Op 24 juli 2023 heeft het College van Beroep voor het bedrijfsleven uitspraak gedaan in de zaak tussen de minister van Economische Zaken en Klimaat en [naam 1], h.o.d.n. [naam 2], te [plaats 1]. De zaak betreft de afwijzing van een subsidieaanvraag op grond van de Regeling subsidie vaste lasten financiering COVID-19 (TVL) voor de periode Q1 2022. De minister heeft op 13 april 2022 de aanvraag van [naam 1] afgewezen, omdat deze niet voldeed aan het vestigingsvereiste. Het bezwaar van [naam 1] tegen deze afwijzing werd op 16 juni 2022 ongegrond verklaard, waarna [naam 1] beroep instelde.
Tijdens de zitting op 24 juli 2023 hebben zowel [naam 1] als de gemachtigden van de minister hun standpunten toegelicht.
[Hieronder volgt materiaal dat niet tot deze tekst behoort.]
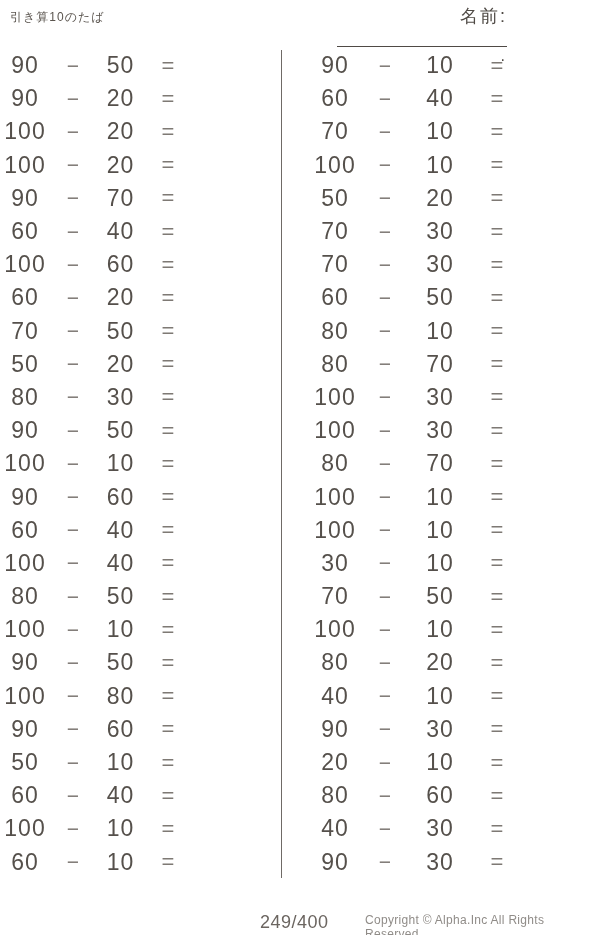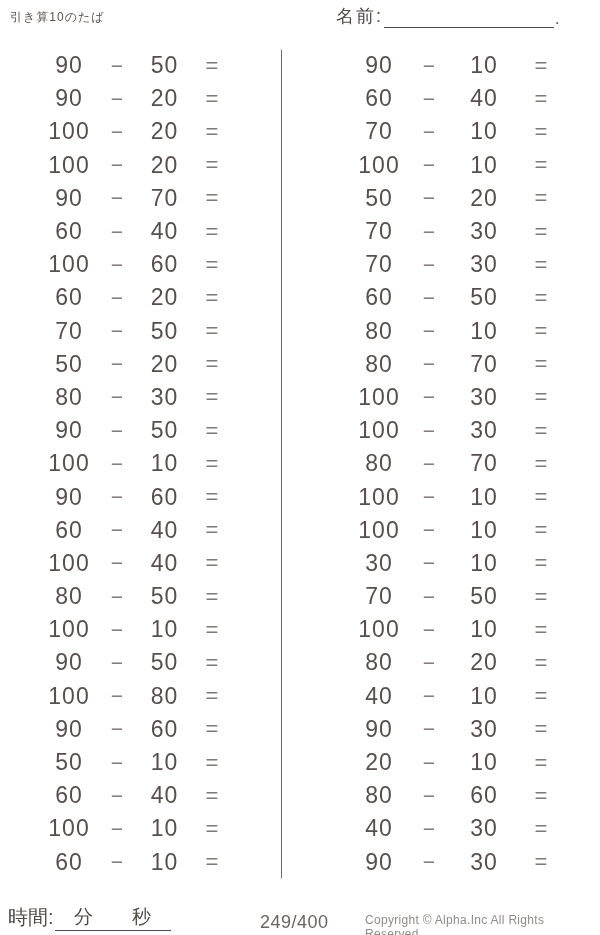"名前:" .name-block { flex-direction: none -> column }
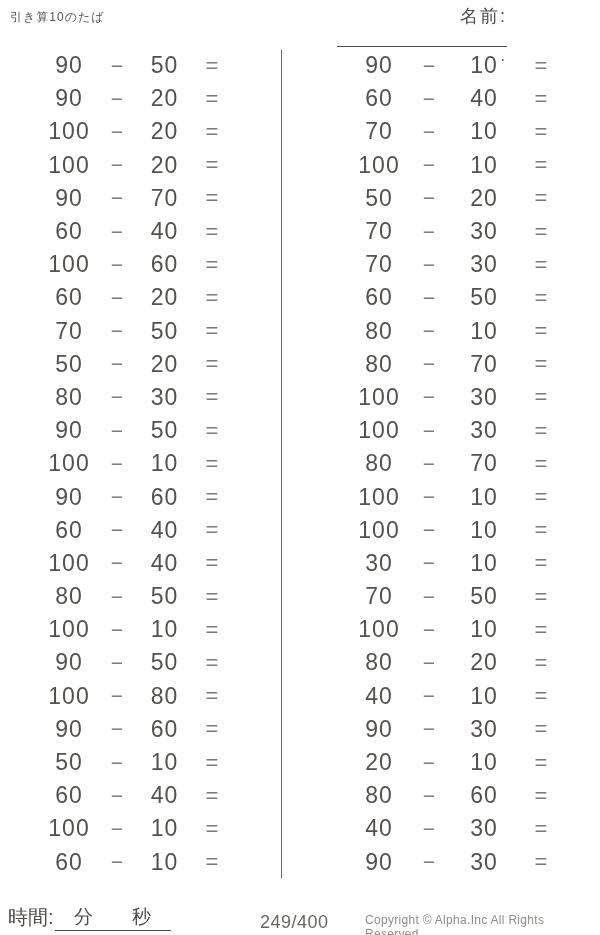"90" .row { margin-left: 44px -> none }
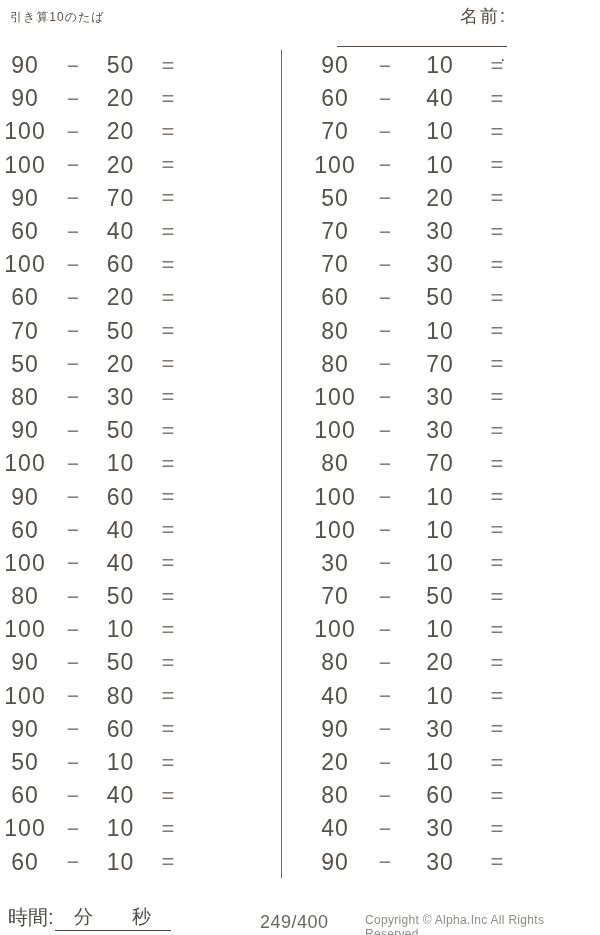"時間:" div.time-block { html: <div> <span>時間:</span> <span> <span>分</span> <span>秒</span> </span> </div> -> none }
Het College heeft na sluiting van het onderzoek ter zitting onmiddellijk uitspraak gedaan. In de overwegingen van de uitspraak werd vastgesteld dat de minister terecht had geoordeeld dat [naam 1] niet voldeed aan het vestigingsvereiste. Het College oordeelde dat de enkele inschrijving op het adres niet voldoende was om aan te tonen dat [naam 1] duurzaam activiteiten verrichtte op dat adres.
Daarnaast werd opgemerkt dat eerdere goedkeuringen van subsidieaanvragen voor andere kwartalen niet betekenden dat de minister niet meer mocht toetsen aan het vestigingsvereiste. Het College verklaarde het beroep ongegrond en besliste dat de minister geen proceskosten hoefde te vergoeden. De uitspraak werd gedaan door mr. B. Bastein, in aanwezigheid van griffier mr. A.A. Dijk, en is openbaar uitgesproken op dezelfde dag.